__Task goal__: Beneath this instruction is a listing; write out exactly the line that contains "[44,375,439,426] Indian Motorcycle" and each line after it to the last.

__Records for the exercise__:

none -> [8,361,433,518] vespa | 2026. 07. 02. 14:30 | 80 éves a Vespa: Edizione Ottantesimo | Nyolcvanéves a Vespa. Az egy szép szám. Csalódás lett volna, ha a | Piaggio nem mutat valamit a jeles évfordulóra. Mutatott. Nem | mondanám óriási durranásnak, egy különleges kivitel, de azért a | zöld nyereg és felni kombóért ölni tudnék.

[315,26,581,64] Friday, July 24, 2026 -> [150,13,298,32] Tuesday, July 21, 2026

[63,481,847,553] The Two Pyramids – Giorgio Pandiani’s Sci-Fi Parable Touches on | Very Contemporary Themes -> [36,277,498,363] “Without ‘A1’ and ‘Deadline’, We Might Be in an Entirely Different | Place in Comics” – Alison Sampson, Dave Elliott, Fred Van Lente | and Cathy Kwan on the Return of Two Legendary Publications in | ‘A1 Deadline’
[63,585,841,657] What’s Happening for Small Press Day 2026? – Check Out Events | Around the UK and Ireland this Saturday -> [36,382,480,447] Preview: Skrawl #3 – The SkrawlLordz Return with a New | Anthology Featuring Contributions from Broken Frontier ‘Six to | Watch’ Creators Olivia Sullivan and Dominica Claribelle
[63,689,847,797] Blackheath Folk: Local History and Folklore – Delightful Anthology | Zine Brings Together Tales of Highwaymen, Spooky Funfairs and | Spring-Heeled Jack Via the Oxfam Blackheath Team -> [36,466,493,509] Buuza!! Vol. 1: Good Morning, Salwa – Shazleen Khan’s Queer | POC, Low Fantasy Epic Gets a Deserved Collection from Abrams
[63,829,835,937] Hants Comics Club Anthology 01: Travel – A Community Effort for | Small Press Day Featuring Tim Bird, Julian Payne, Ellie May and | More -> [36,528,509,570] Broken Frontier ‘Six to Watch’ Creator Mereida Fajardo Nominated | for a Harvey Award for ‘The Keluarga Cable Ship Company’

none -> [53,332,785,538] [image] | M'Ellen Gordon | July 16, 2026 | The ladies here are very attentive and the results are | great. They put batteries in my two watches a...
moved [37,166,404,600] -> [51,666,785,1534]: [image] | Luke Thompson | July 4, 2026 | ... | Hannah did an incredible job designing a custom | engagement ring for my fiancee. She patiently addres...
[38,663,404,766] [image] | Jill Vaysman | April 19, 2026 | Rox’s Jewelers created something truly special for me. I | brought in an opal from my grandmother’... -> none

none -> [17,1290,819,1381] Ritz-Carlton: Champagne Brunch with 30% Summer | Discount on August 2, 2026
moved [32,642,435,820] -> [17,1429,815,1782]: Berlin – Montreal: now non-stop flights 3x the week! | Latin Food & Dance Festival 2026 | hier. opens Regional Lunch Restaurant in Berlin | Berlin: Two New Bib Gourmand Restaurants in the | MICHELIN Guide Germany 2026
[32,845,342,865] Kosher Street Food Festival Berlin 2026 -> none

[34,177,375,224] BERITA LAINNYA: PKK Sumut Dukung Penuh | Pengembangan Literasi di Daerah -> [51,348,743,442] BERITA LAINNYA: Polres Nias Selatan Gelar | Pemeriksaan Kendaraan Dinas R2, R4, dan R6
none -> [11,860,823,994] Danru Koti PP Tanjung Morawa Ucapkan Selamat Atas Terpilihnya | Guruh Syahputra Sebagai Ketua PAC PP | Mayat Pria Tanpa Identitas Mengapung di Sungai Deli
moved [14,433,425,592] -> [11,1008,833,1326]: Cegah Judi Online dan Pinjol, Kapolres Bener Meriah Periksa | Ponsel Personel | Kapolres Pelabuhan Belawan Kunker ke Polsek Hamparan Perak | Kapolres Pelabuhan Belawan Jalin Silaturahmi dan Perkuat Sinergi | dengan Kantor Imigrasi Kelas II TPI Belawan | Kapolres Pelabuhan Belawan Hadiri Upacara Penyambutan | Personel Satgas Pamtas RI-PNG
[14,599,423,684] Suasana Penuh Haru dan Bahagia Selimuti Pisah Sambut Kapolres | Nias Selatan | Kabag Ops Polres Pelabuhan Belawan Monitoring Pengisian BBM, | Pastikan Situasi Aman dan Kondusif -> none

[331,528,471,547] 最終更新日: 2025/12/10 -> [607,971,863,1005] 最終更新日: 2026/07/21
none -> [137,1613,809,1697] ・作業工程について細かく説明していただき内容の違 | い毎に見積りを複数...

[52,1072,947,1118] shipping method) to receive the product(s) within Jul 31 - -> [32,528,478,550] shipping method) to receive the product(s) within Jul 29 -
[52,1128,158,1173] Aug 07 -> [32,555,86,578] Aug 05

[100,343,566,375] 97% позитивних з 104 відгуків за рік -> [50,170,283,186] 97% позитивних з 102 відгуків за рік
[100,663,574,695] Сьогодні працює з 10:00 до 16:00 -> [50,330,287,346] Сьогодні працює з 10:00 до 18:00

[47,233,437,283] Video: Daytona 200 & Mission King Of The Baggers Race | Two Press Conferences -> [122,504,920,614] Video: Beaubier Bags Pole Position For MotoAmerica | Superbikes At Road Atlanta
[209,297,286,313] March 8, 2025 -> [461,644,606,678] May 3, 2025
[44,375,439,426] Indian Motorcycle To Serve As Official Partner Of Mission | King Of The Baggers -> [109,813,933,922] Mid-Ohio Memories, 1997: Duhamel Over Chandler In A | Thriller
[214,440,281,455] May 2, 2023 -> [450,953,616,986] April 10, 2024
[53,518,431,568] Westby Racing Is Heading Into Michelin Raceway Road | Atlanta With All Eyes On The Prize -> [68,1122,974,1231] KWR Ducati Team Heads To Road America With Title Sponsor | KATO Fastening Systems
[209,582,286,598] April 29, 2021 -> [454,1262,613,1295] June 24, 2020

__Your response__:
[44,375,439,426] Indian Motorcycle To Serve As Official Partner Of Mission | King Of The Baggers -> [109,813,933,922] Mid-Ohio Memories, 1997: Duhamel Over Chandler In A | Thriller
[214,440,281,455] May 2, 2023 -> [450,953,616,986] April 10, 2024
[53,518,431,568] Westby Racing Is Heading Into Michelin Raceway Road | Atlanta With All Eyes On The Prize -> [68,1122,974,1231] KWR Ducati Team Heads To Road America With Title Sponsor | KATO Fastening Systems
[209,582,286,598] April 29, 2021 -> [454,1262,613,1295] June 24, 2020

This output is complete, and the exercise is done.